DELİLLERİN DEĞERLENDİRİLMESİ VE GEREKÇE;
Mahkememizce yapılan yargılama sonucunda; tarafların beyanları, deliller ve tüm dosya kapsamına göre;
6100 Sayılı HMK’nun 4/1-a maddesine göre “Kiralanan taşınmazların, 09.06.1932 tarihli ve 2004 sayılı İcra ve İflas Kanununa göre ilamsız icra yoluyla tahliyesine ilişkin hükümler ayrık olmak üzere, kira ilişkisinden doğan alacak davaları da dâhil olmak üzere tüm uyuşmazlıkları konu alan davalar ile bu davalara karşı açılan davalarda” Sulh Hukuk Mahkemesi görevlidir.
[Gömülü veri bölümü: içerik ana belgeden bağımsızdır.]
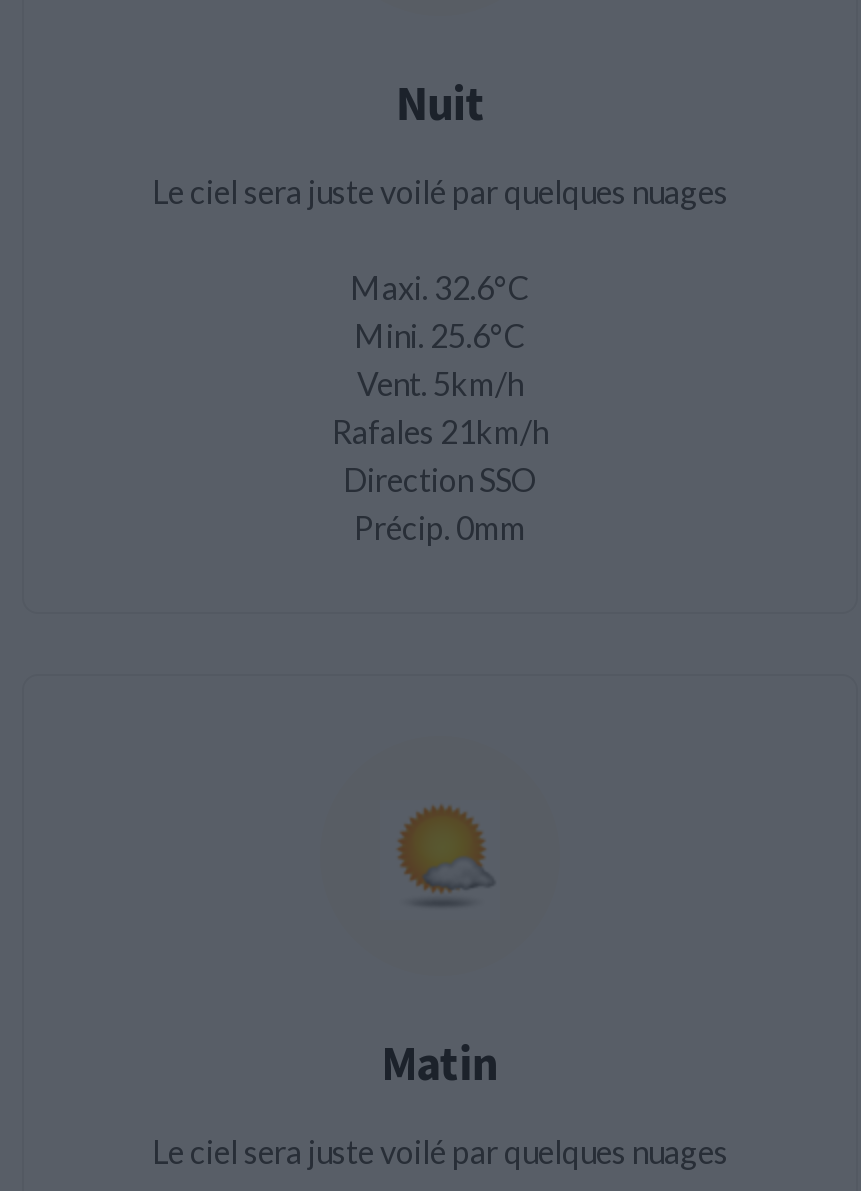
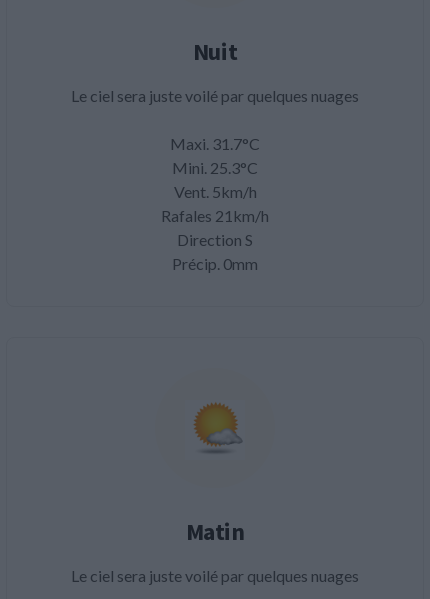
[350,268,530,306] Maxi. 32.6°C -> [170,134,260,153] Maxi. 31.7°C
[354,316,526,354] Mini. 25.6°C -> [172,158,258,177] Mini. 25.3°C
[343,460,537,498] Direction SSO -> [177,230,253,249] Direction S

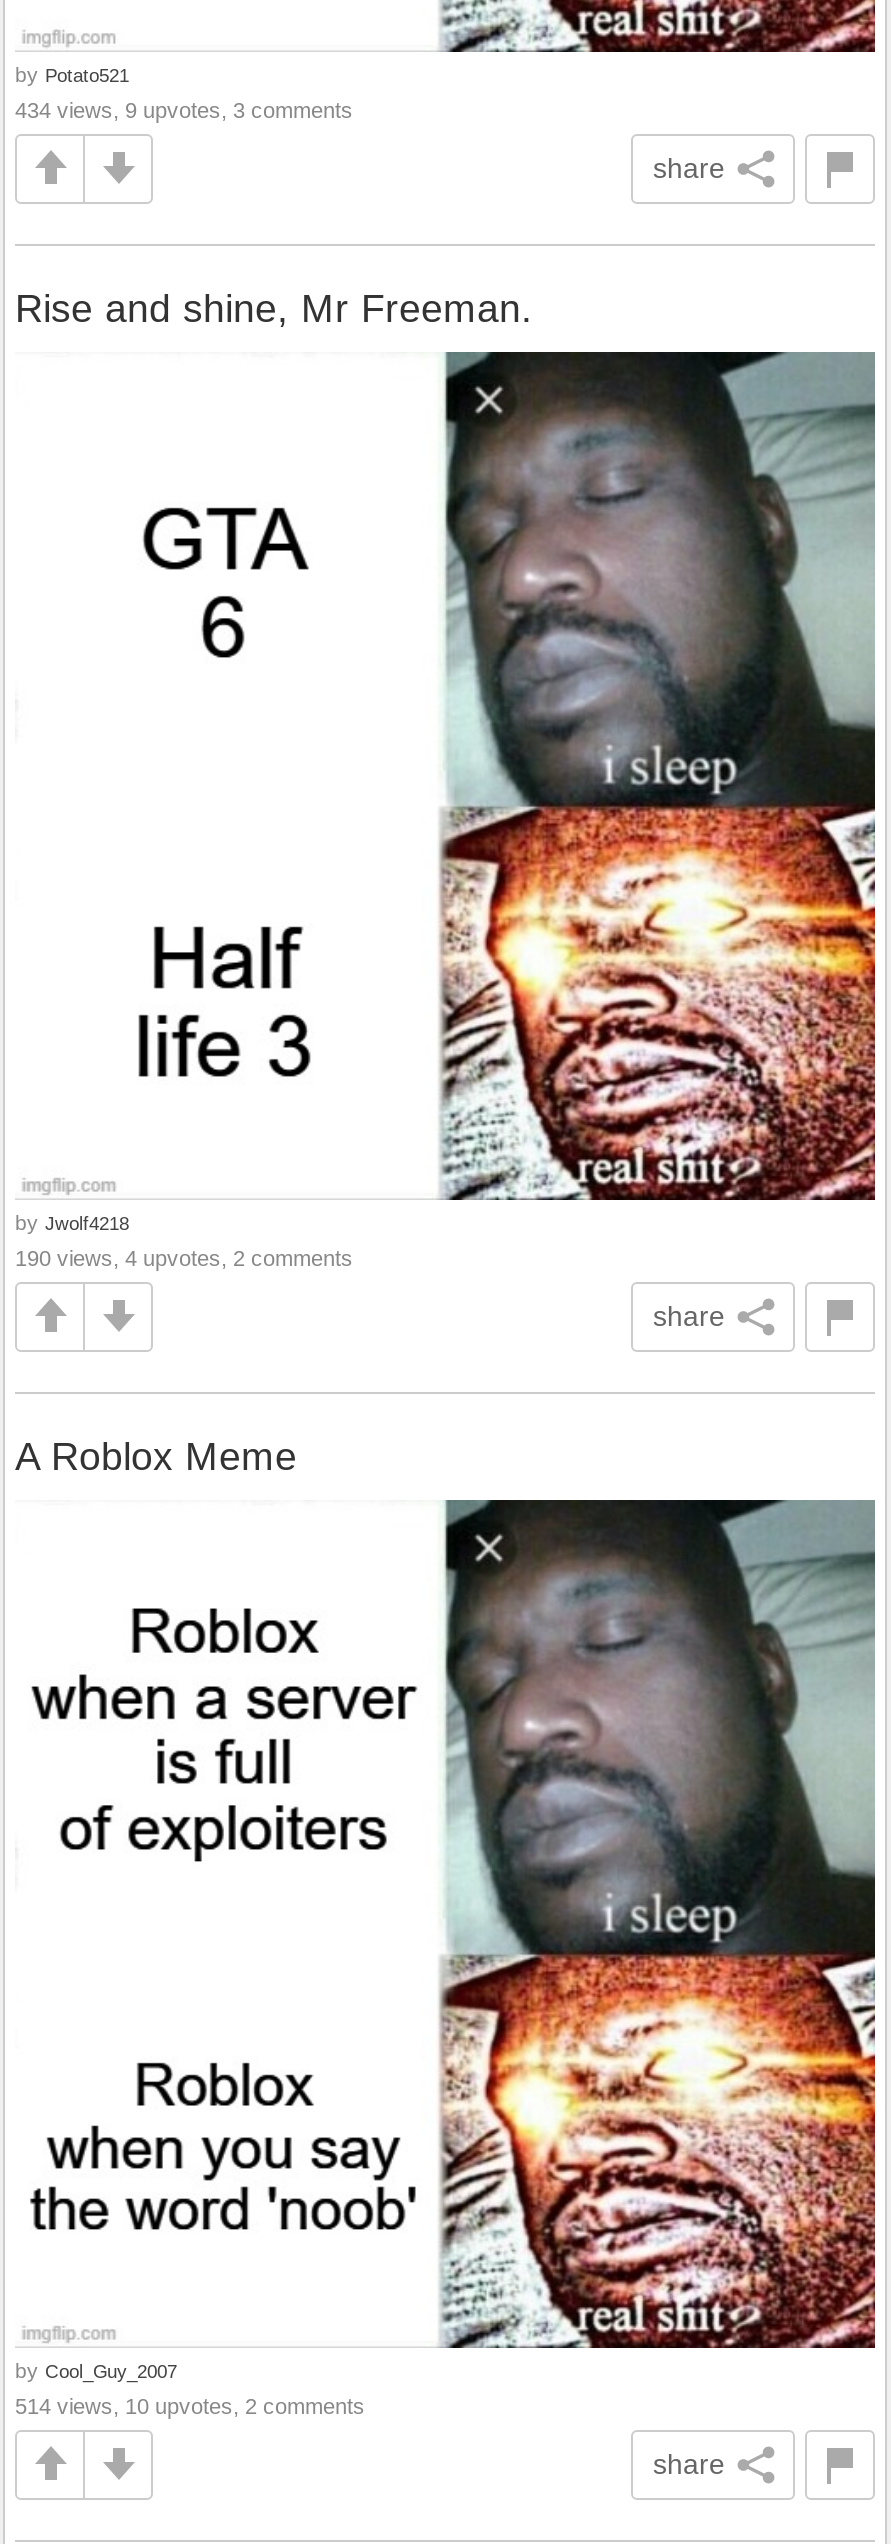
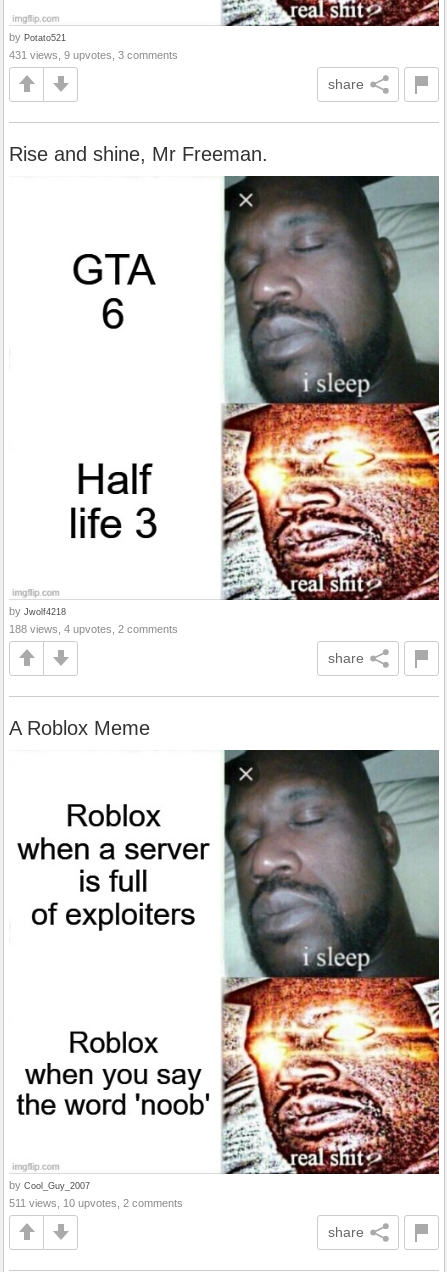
[15,97,353,121] 434 views, 9 upvotes, 3 comments -> [9,48,178,60] 431 views, 9 upvotes, 3 comments
[15,1245,353,1269] 190 views, 4 upvotes, 2 comments -> [9,623,178,635] 188 views, 4 upvotes, 2 comments
[15,2394,365,2418] 514 views, 10 upvotes, 2 comments -> [9,1197,183,1209] 511 views, 10 upvotes, 2 comments

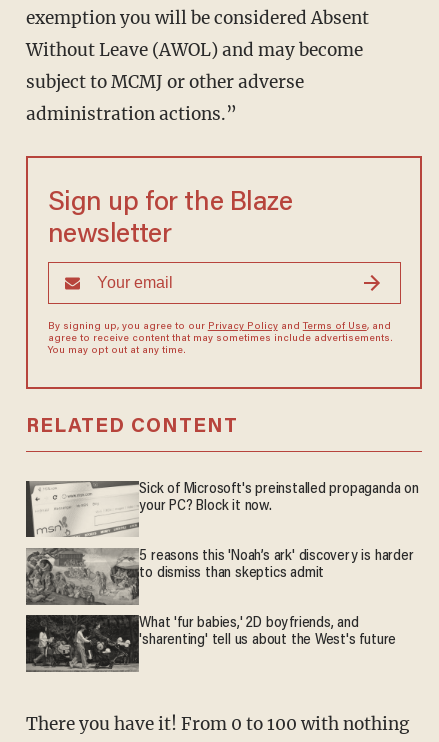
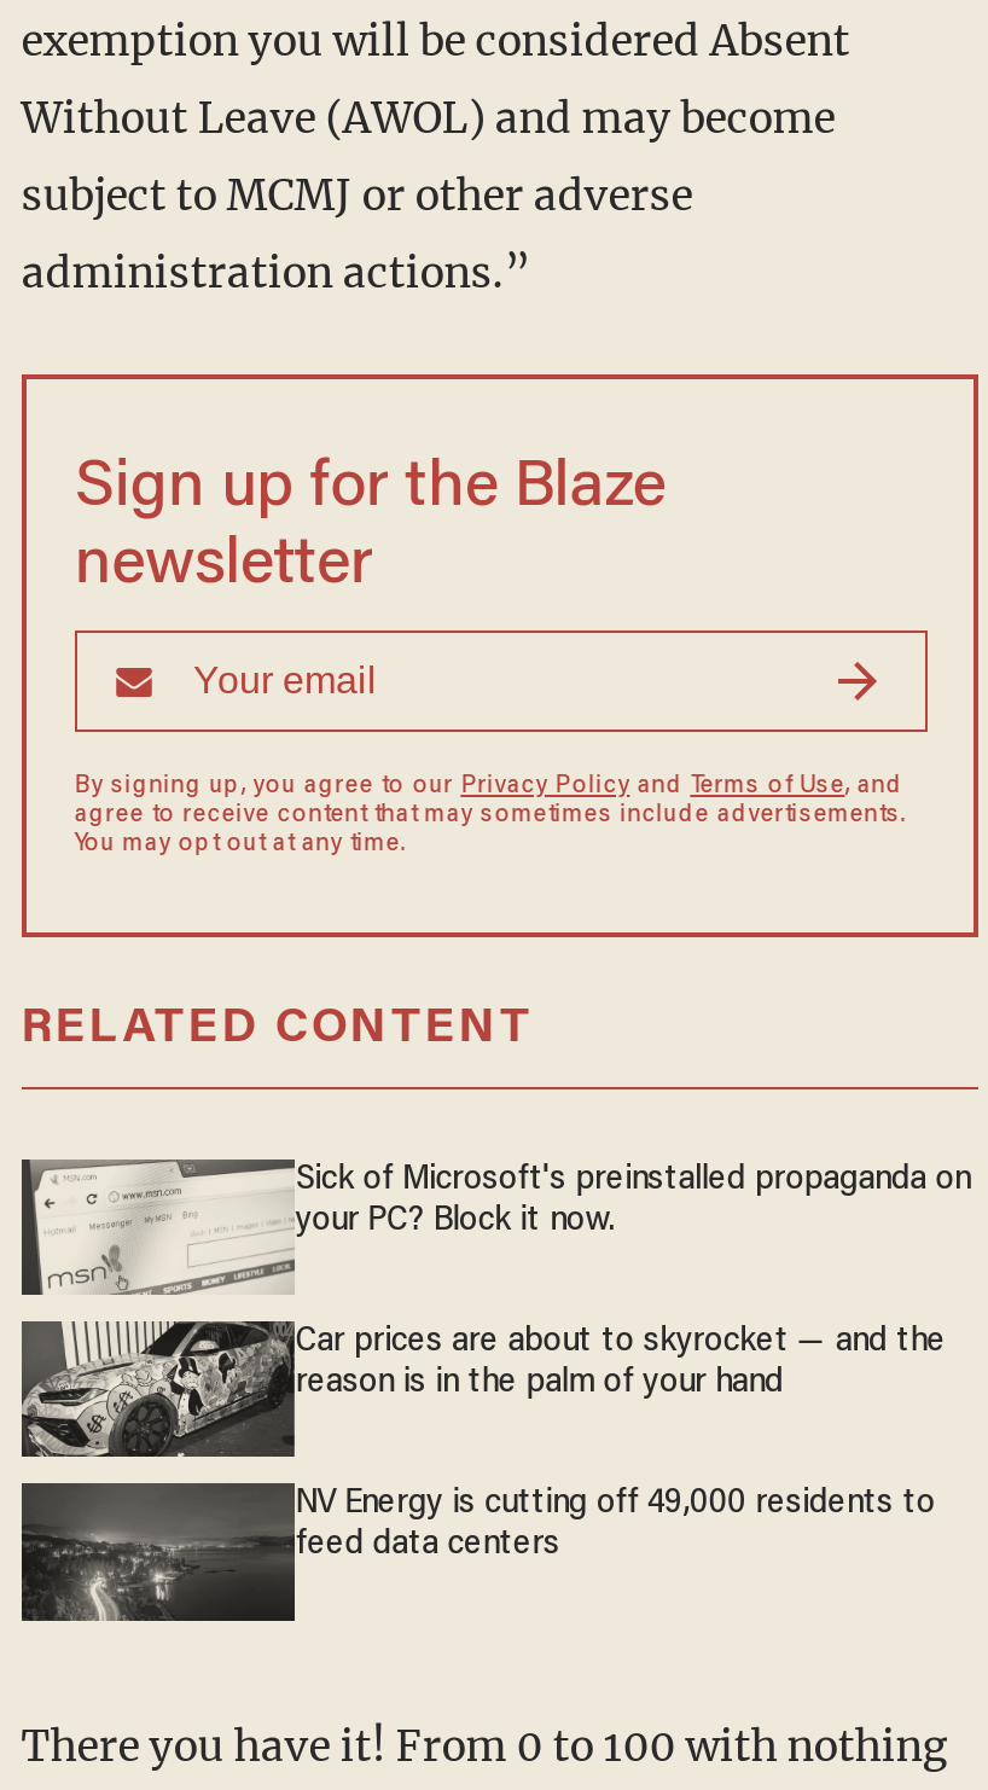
[26,548,414,606] [image] | 5 reasons this 'Noah’s ark' discovery is harder | to dismiss than skeptics admit -> [22,1321,945,1459] [image] | Car prices are about to skyrocket — and the | reason is in the palm of your hand
[26,616,396,672] [image] | What 'fur babies,' 2D boyfriends, and | 'sharenting' tell us about the West's future -> [22,1483,935,1621] [image] | NV Energy is cutting off 49,000 residents to | feed data centers

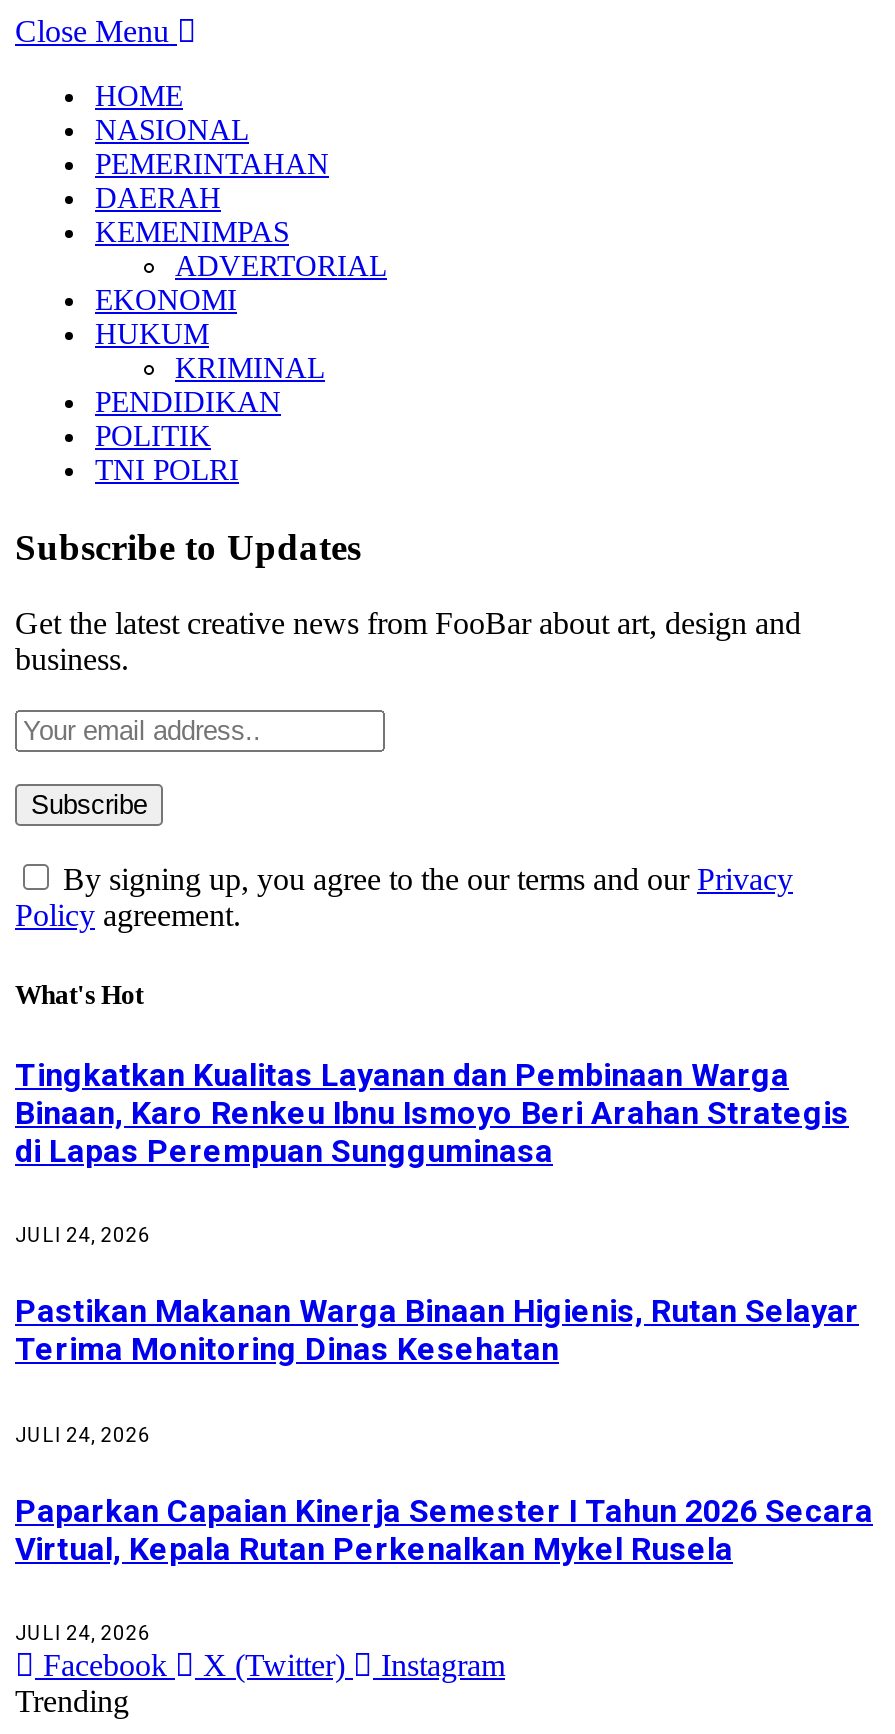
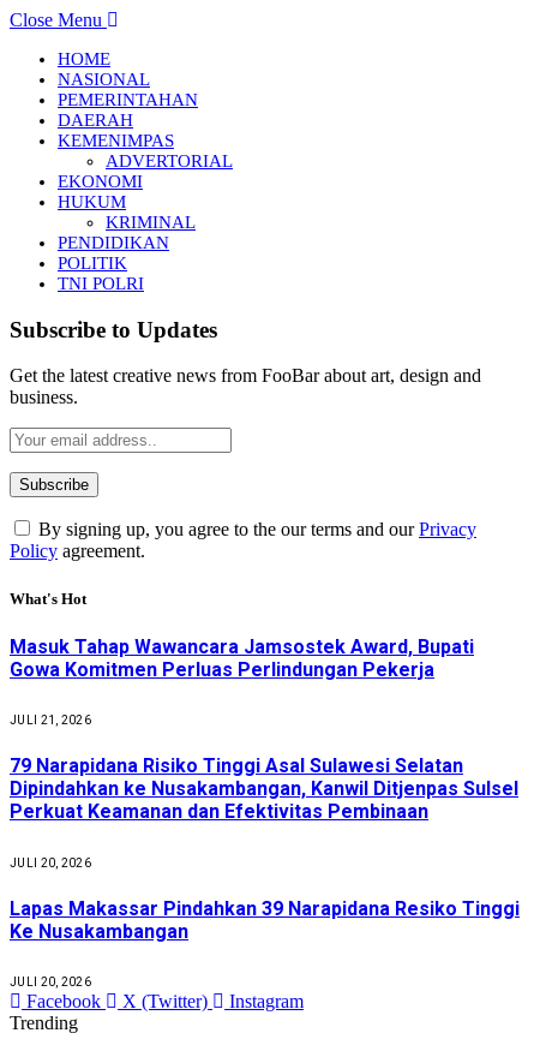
[15,1056,849,1170] Tingkatkan Kualitas Layanan dan Pembinaan Warga | Binaan, Karo Renkeu Ibnu Ismoyo Beri Arahan Strategis | di Lapas Perempuan Sungguminasa -> [10,635,474,681] Masuk Tahap Wawancara Jamsostek Award, Bupati | Gowa Komitmen Perluas Perlindungan Pekerja
[15,1224,151,1246] JULI 24, 2026 -> [10,713,91,727] JULI 21, 2026
[15,1293,859,1369] Pastikan Makanan Warga Binaan Higienis, Rutan Selayar | Terima Monitoring Dinas Kesehatan -> [10,755,518,823] 79 Narapidana Risiko Tinggi Asal Sulawesi Selatan | Dipindahkan ke Nusakambangan, Kanwil Ditjenpas Sulsel | Perkuat Keamanan dan Efektivitas Pembinaan
[15,1423,151,1445] JULI 24, 2026 -> [10,856,91,869] JULI 20, 2026
[15,1492,873,1568] Paparkan Capaian Kinerja Semester I Tahun 2026 Secara | Virtual, Kepala Rutan Perkenalkan Mykel Rusela -> [10,897,520,943] Lapas Makassar Pindahkan 39 Narapidana Resiko Tinggi | Ke Nusakambangan
[15,1622,151,1644] JULI 24, 2026 -> [10,975,91,989] JULI 20, 2026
Somut olayda uyuşmazlık, kira sözleşmesi sebebi ile verilen çekten dolayı borçlu olunmadığının tespiti ve çekin istirdatı talebinden ibarettir. Uyuşmazlık kira ilişkisinden kaynaklandığından görevli mahkeme sulh hukuk mahkemesidir. Görevle ilgili düzenlemeler kamu düzenine ilişkin olup, mahkeme, ilk önce görevli olup olmadığını inceleyip karara bağlamalıdır. Hal böyle olunca, uyuşmazlığın çözümünde sulh hukuk mahkemesinin görevli olduğu gözetilerek, görevsizlik kararı vermek gerekmiş, aşağıdaki şekilde hüküm tesis edilmiştir.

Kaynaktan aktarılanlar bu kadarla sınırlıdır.